No exercício adivinhatório da autoridade monetária, o tombo de 2,7% esperado para os investimentos neste ano e o menor crescimento do consumo dos governos neste ano (saindo de variação de 2,3% na primeira previsão para 1,8% na estimativa mais atual) quase anulam o avanço projetado para o consumo das famílias (mais 1,7%), deixando para o setor externo boa parte do trabalho de puxar a economia para cima. No economês típico do BC, “tendo em vista as novas estimativas para os componentes da demanda agregada (soma do consumo dos governos e das famílias, do investimento total e dos volumes exportados, já descontados os volumes importados), as contribuições da demanda interna e do setor externo para a evolução do PIB em 2022 são estimadas em 0,5 e 1,2 pontos de porcentagem, respectivamente”.

Balanço

  • Claramente, a contribuição da demanda doméstica tende a ser reduzida para algo em torno de 29% para o crescimento geral do PIB. O setor externo passaria a ser responsável por quase 71%. Em termos mais populares, seria como se o rabo estivesse balançando o cachorro, afinal, apenas o consumo das famílias respondeu por quase 61% na formação do PIB do ano passado, diante de uma participação de 20,1% para as exportações.
  • A contribuição do setor externo, no conceito das contas nacionais, reflete a diferença entre volumes exportados e importados. Num paradoxo apenas aparente, o resultado do setor tende a ser determinado por uma queda mais acentuada das importações do que o previsto inicialmente. Na projeção anterior, o BC havia projetado redução de 2,0% para os volumes importados de bens e serviços neste ano em relação a 2021 e agora espera um retrocesso de 4,0%. No ano passado, apenas para comparação, as compras externas haviam saltado 12,4%.
  • Nas exportações, a revisão foi menos intensa, mas com sinal positivo, saindo de uma estimativa de elevação de 2,0% para um avanço de 2,5%, frente a um incremento de 5,8% em 2021. No ano passado, portanto, o setor externo exerceu influência negativa na formação do PIB, pressionando para baixo a geração de riquezas.
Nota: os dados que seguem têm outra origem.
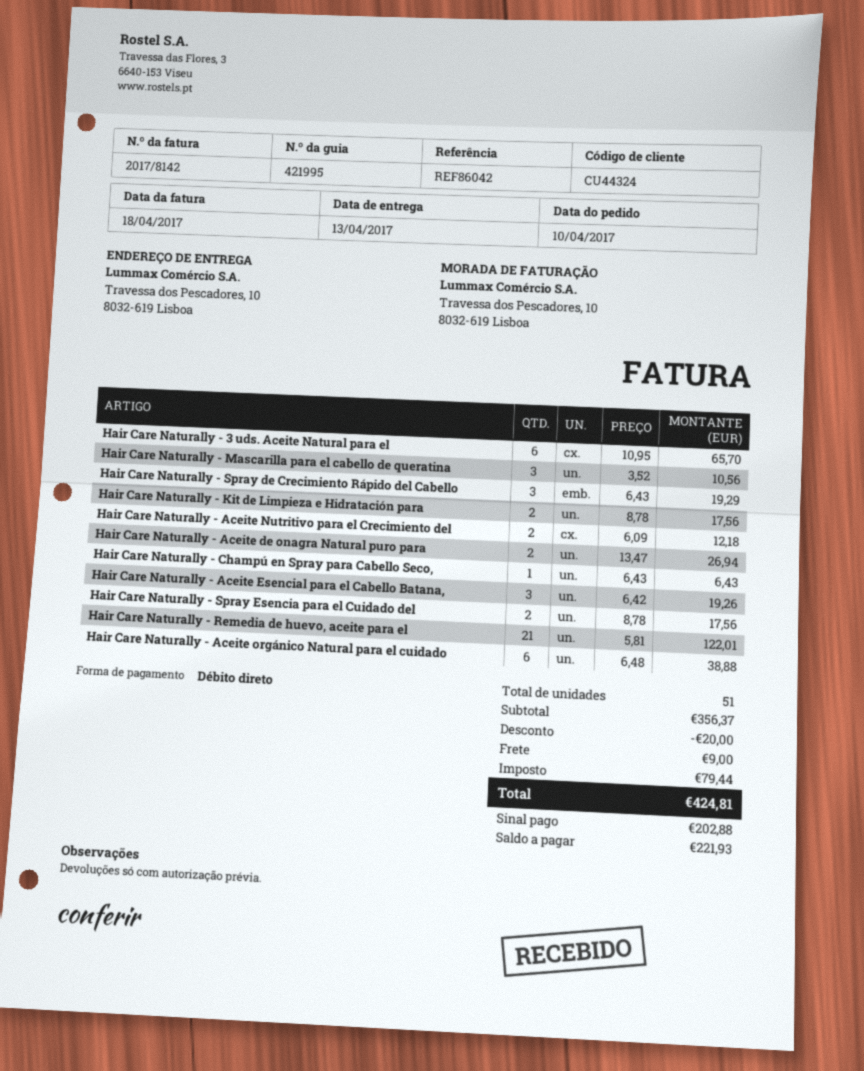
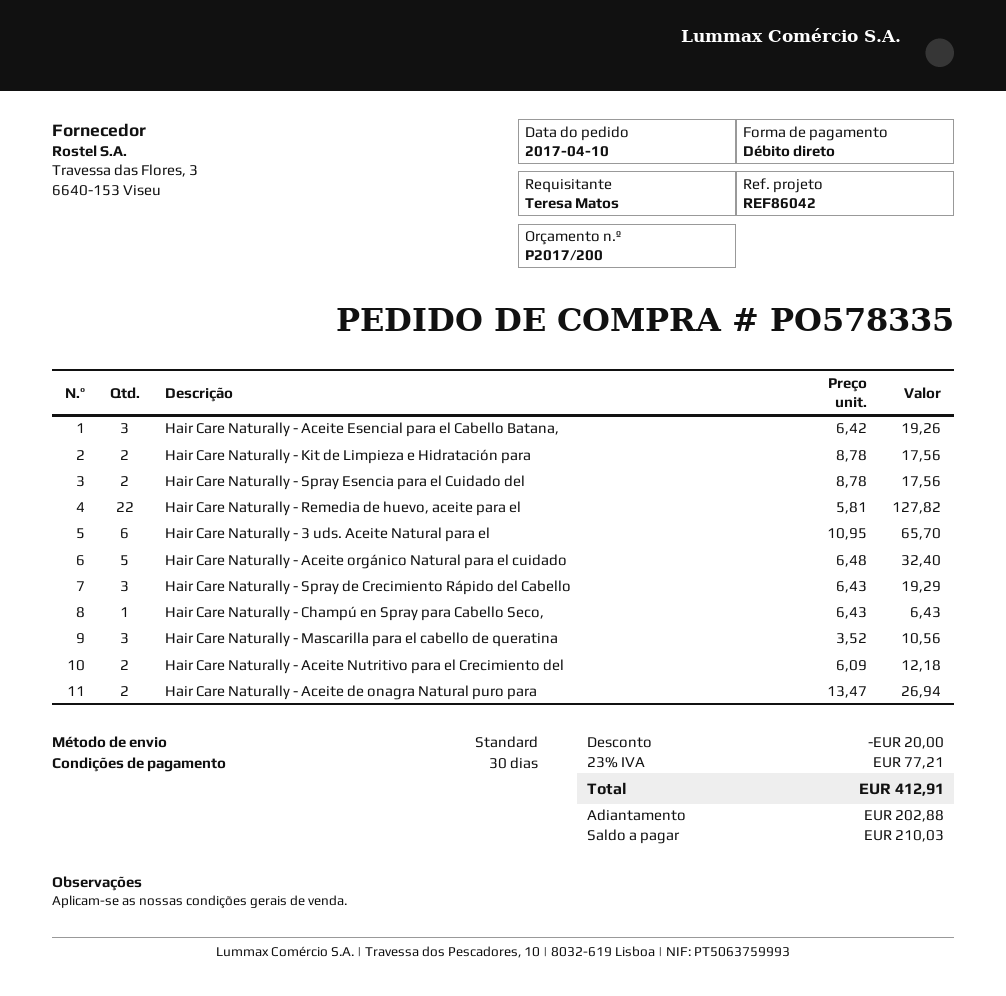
Hair Care Naturally - Remedia de huevo, aceite para el: 21 x 5.81 = 122.01 -> 22 x 5.81 = 127.82
Hair Care Naturally - Aceite orgánico Natural para el cuidado: 6 x 6.48 = 38.88 -> 5 x 6.48 = 32.40
shipping: 9.00 -> none
tax: 79.44 -> 77.21
total: 424.81 -> 412.91
balance: 221.93 -> 210.03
Na verdade, parte dessas riquezas e da renda nacional foi transferida para fora do País, ajudando a gerar renda e emprego em outros países.
  • O processo inverte-se agora, mais por conta da retração das importações. De acordo com o BC, “a revisão negativa incorpora dados recentes do volume de bens importados, que mantiveram patamar abaixo do verificado em 2021. Essa trajetória pode refletir tanto a alta persistente do preço de produtos importados, quanto uma redução do descolamento entre importação e atividade doméstica”.
  • Os bens importados ficaram mais caros, com seus preços apresentando alta mais intensa do que aquela registrada pelas exportações, o que tende a reduzir os volumes comprados lá fora pelo País. Na leitura do BC, essa redução apenas ajustaria aqueles volumes aos níveis esperados para a atividade econômica (já que a importação havia apresentado um salto no ano passado frente a uma variação de 3,6% para o consumo das famílias e de 2,0% na área governamental).
  • A redução projetada para o investimento, na visão do BC, reflete o resultado inferior ao esperado no primeiro trimestre e a evolução muito mais modesta da produção de bens de capital. “O aperto das condições financeiras, as dificuldades na cadeia de suprimentos de alguns setores e a elevada incerteza em relação às economias mundial e doméstica são fatores prejudiciais à trajetória futura dos investimentos”, anota o BC.
  • Numa anotação final, a instituição espera alta de 1,2% para a indústria, associada ao avanço de 1,8% para as indústrias extrativas, queda de 0,9% para a indústria de transformação (diante da perda de 2,6% esperada inicialmente), alta de 3,8% para a construção civil e de 6,0% para os “serviços industriais de utilidade pública” (produção de eletricidade, gás e água). Neste último caso, a influência vem do desligamento de usinas térmicas altamente poluidoras em função da melhora no regime de chuvas, o que tenderá a permitir maior uso de hidrelétricas, usinas solares e eólicas, que geram maior valor do que as térmicas.